### Work required
Copy out each line of the data that holds the word "none".

### Records for this task

○ ○ ○ ○ ○

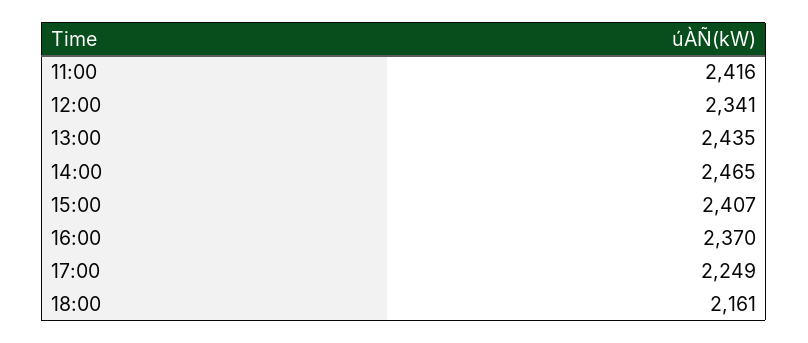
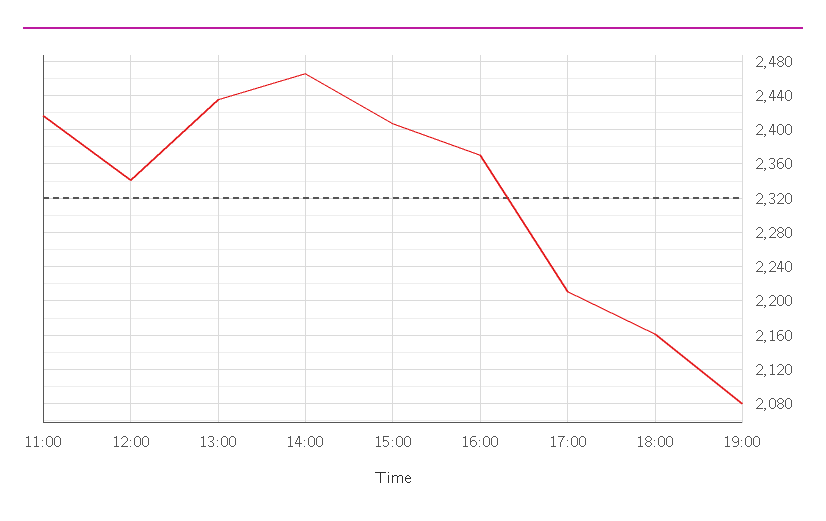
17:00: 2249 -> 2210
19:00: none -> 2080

○ ○ ○ ○ ○

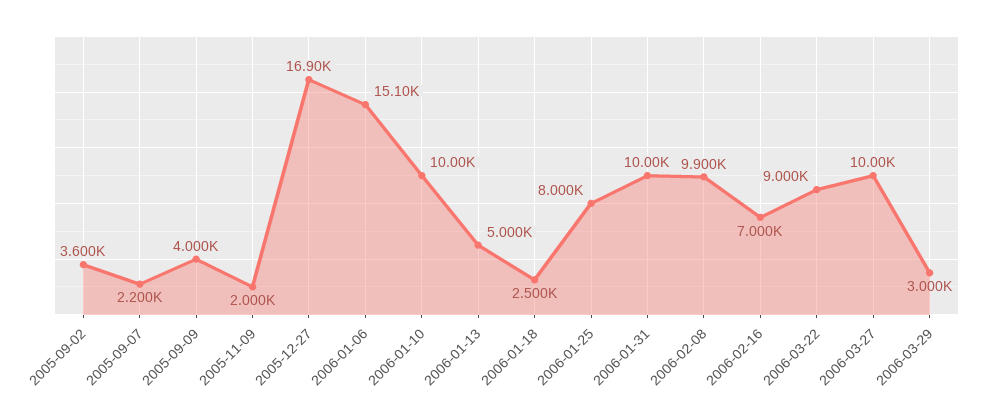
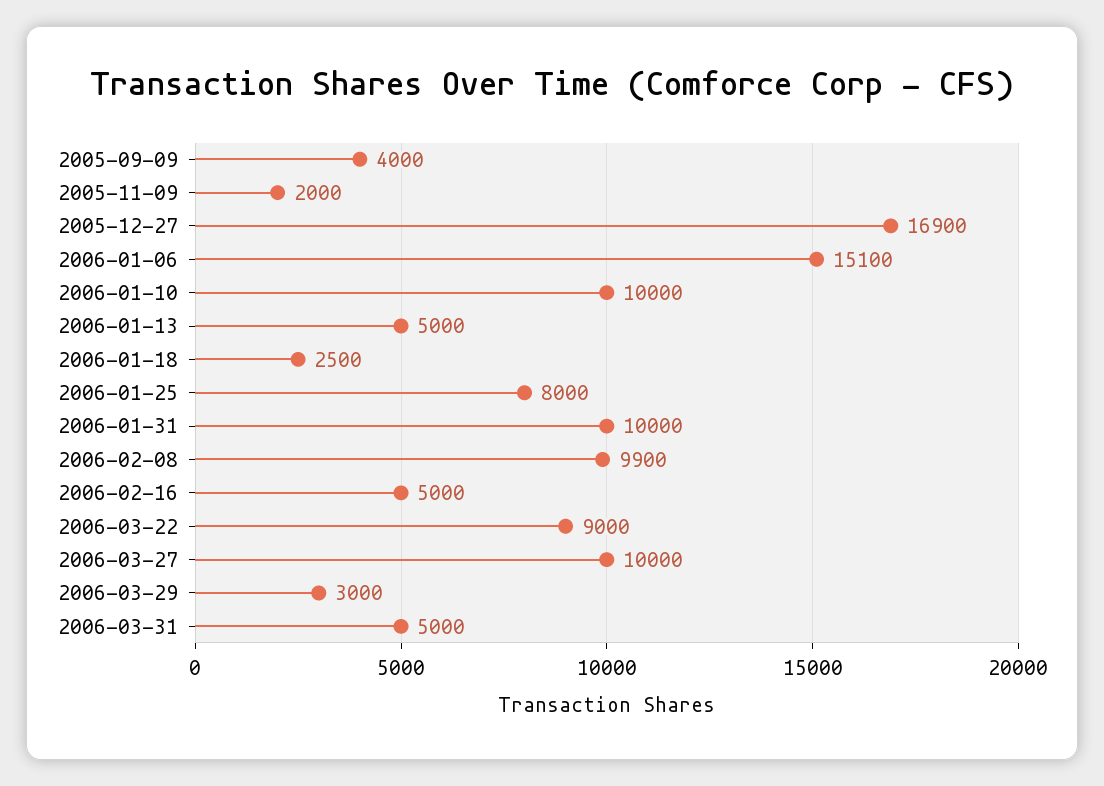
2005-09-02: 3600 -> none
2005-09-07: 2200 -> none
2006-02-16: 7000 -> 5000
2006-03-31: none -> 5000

○ ○ ○ ○ ○

### Expected output
19:00: none -> 2080
2005-09-02: 3600 -> none
2005-09-07: 2200 -> none
2006-03-31: none -> 5000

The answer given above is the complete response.